Meta unveils its first speech-translation system for unwritten languages

The company will make its technology available to the AI community to allow other researchers to build on its work

Meta said the dependence of speech-to-speech translation models on text limits their efficiency. AFP
Powered by automated translation

Facebook parent company Meta has released its first speech-to-speech translation system for spoken languages.

Developed under Meta’s Universal Speech Translator (UST) project, the system focuses on developing artificial intelligence systems that provide speech-to-speech translation across all languages.

Meta develops first speech translation system for unwritten languages

Meta develops first speech translation system for unwritten languages

Meta's AI researchers built translation systems for the Hokkien language — one of Taiwan’s official languages that is widely spoken within the Chinese diaspora but lacks a standard written form, the company said.
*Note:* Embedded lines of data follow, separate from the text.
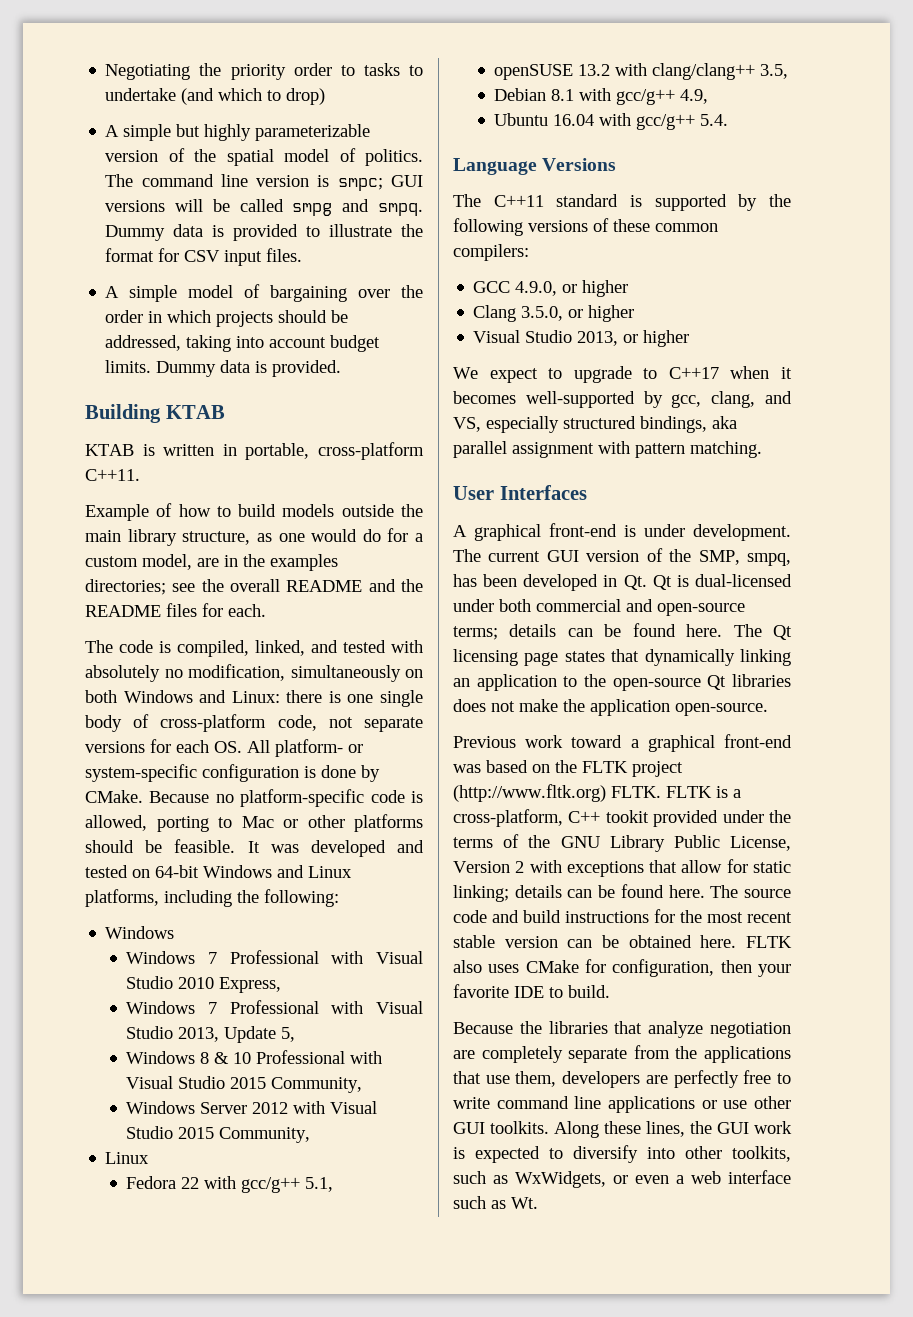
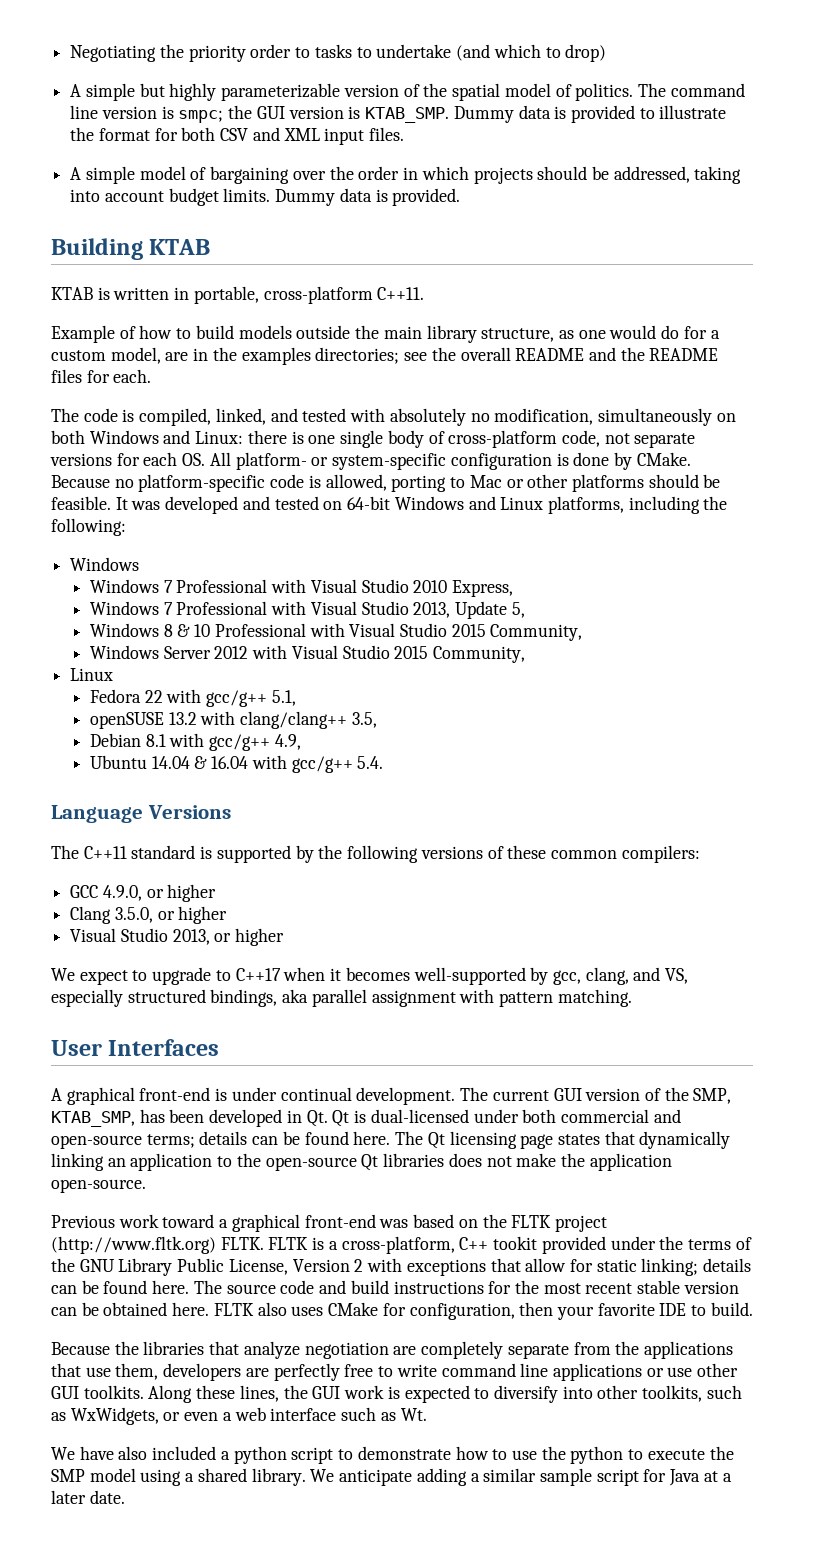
[391,175,423,187] [105,199,423,216] GUI versions will be called smpg and smpq. -> [228,105,450,123] the GUI version is KTAB_SMP.
[184,250,221,262] CSV -> [181,127,320,141] both CSV and XML
(549, 119) none -> [151,756,208,769] 14.04 &
(685, 530) none -> [280,1087,352,1101] continual
[747,553,791,566] smpq, -> [51,1111,135,1127] KTAB_SMP,
(538, 1203) none -> [51,1446,734,1464] [51,1468,732,1486] [51,1490,125,1504] // We have also included a python script to demonstrate how to use the python to execute the SMP model using a shared library. We anticipate adding a similar sample script for Java at a later date.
To allow other independent researchers to develop their own speech-to-speech models using Meta's technology, the California-based company has open-sourced the Hokkien translation model and released the data sets and speech matrix.

“Until now, AI translation has focused on written languages. Yet, of the more than 7,000 living languages, more than 40 per cent of languages are primarily oral and do not have a standard or widely known writing system,” Meta said in a blog.

“We plan to use our Hokkien translation system as part of a universal speech translator and will open source our model, code and training data for the AI community to enable other researchers to build on this work.”

The latest AI-driven technology allows Hokkien speakers to have conversations with people who speak English.

However, the technology can be extended to other unwritten languages and eventually will work in real time, Meta said, adding that more than 8,000 hours of Hokkien speech had been mined, together with the corresponding English translations.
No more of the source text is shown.